Re: Jim de Bree, “Are There Any Deficit Hawks?” commentary, Jan. 26.
Well, Jim, how about this? Supply side, saltwater, or Keynesian fiscal theory postulates that engorging the money supply causes a destination for the economy that stimulates growth, borrowing/mortgaging the nation to provide ongoing demand that consumers and businesses will satisfy. I know, I know… Keynesian theory is most often classified as demand side, but in certain fiscal policy instantiations, the charade of tax cutting and deficit spending is Keynesian at its core. It is a higher-risk bet than a conservative fiscal policy, but are there any effective, proven alternatives that will maintain and advance the wide, complex initiatives that the U.S. pursues?
The most oft-cited example was the combination of tax cuts and deficit spending Ronald Reagan put in place to put the last nail into the Soviet Union’s coffin, borrowing and spending, putting cash into businesses’ and consumers’ pockets, thereby flaring the U.S. economy.

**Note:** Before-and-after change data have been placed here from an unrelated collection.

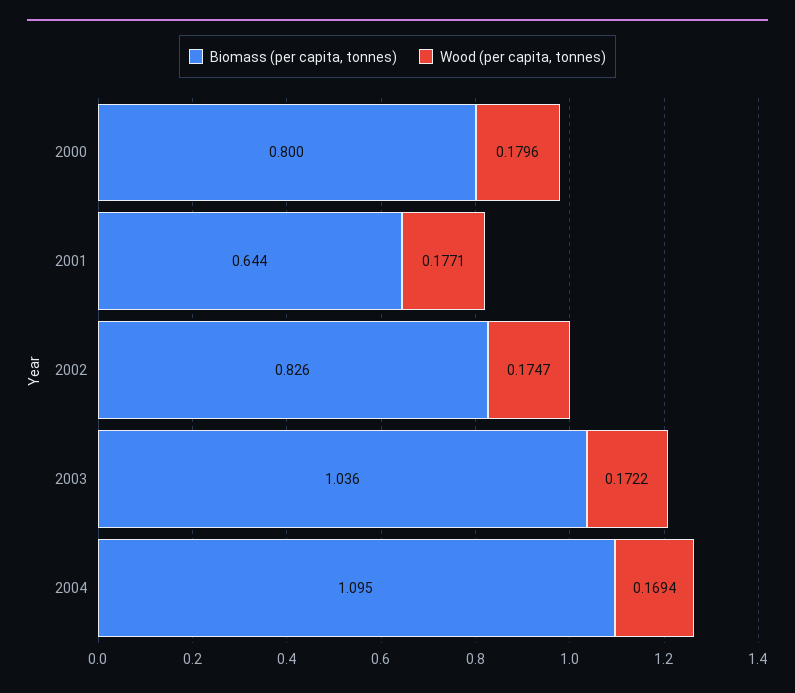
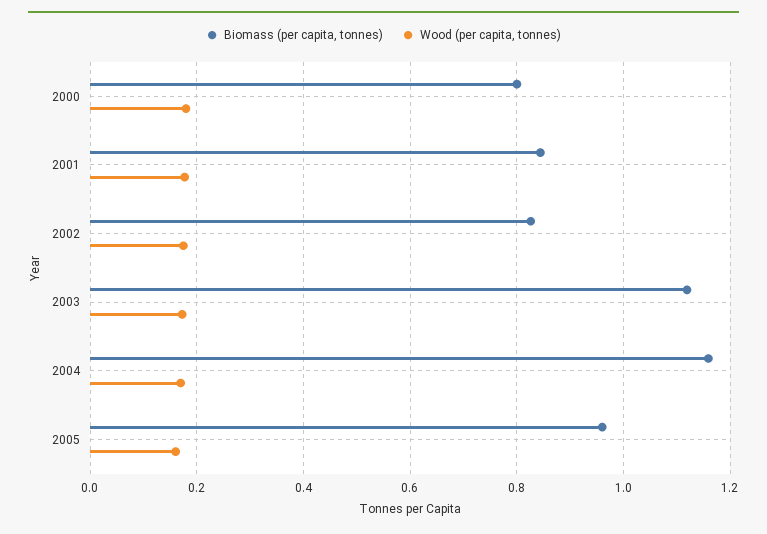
Biomass (per capita, tonnes), 2001: 0.644 -> 0.84
Biomass (per capita, tonnes), 2003: 1.036 -> 1.12
Biomass (per capita, tonnes), 2004: 1.095 -> 1.16
Biomass (per capita, tonnes), 2005: none -> 0.96
Wood (per capita, tonnes), 2005: none -> 0.16

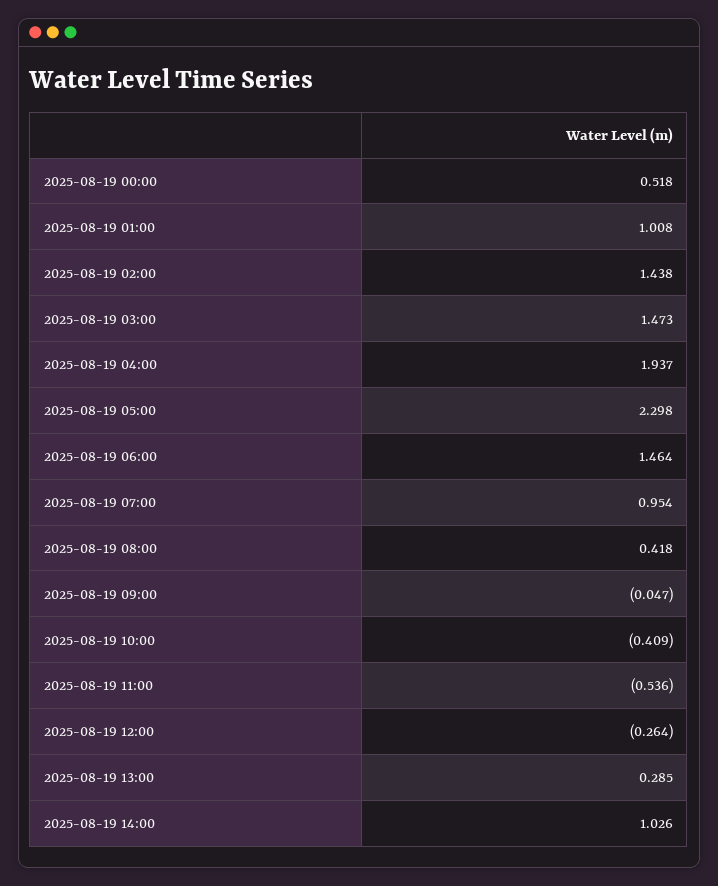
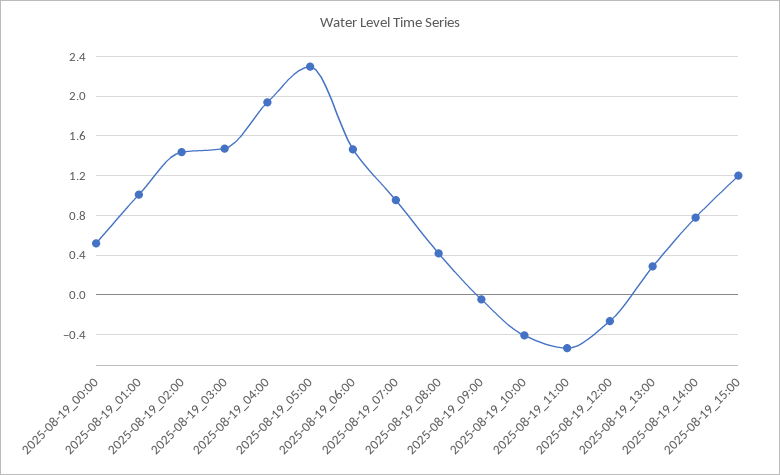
2025-08-19 14:00: 1.026 -> 0.8
2025-08-19_15:00: none -> 1.2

It demonstrated to Soviet citizens that its politburo-run industry could not compete with the democracy of American cash. Does anyone else recall how those citizens’ most prized black market possessions were Levi’s blue jeans?
After the USSR was liquidated, the U.S. reaped a long-sought “peace dividend” from reduced spending on Cold War initiatives. That helped Bill Clinton to become the only modern president to deliver a surplus (~$300 billion) at the end of his service, evidence that Reagan’s strategic investment/mortgage paid off. Though the Clinton surplus is debated to this day, comparative analyses do not disagree that the bipartisan habits of deficit spending to achieve primary U.S. objectives is not.
To say we are in unusual times is an understatement, but hyperbole and panicky rhetoric are pointless. Though I do not disagree with Jim, particularly regarding politicians and their recharacterization rhetoric, I do observe that even the sharpest-eyed hawks know when to guard their nest and nestlings. If caution for the future requires an investment, and if that investment draws from the far future to assure the near future, then so be it. One other possible path is through sacrifice, thrift and humility.
I observe that our economic culture pursues those virtuous attributes in the background at the same time that their polar opposites — abandon, splurge and pride — are raging in the foreground.
What a place! “We are All Keynesians Now.”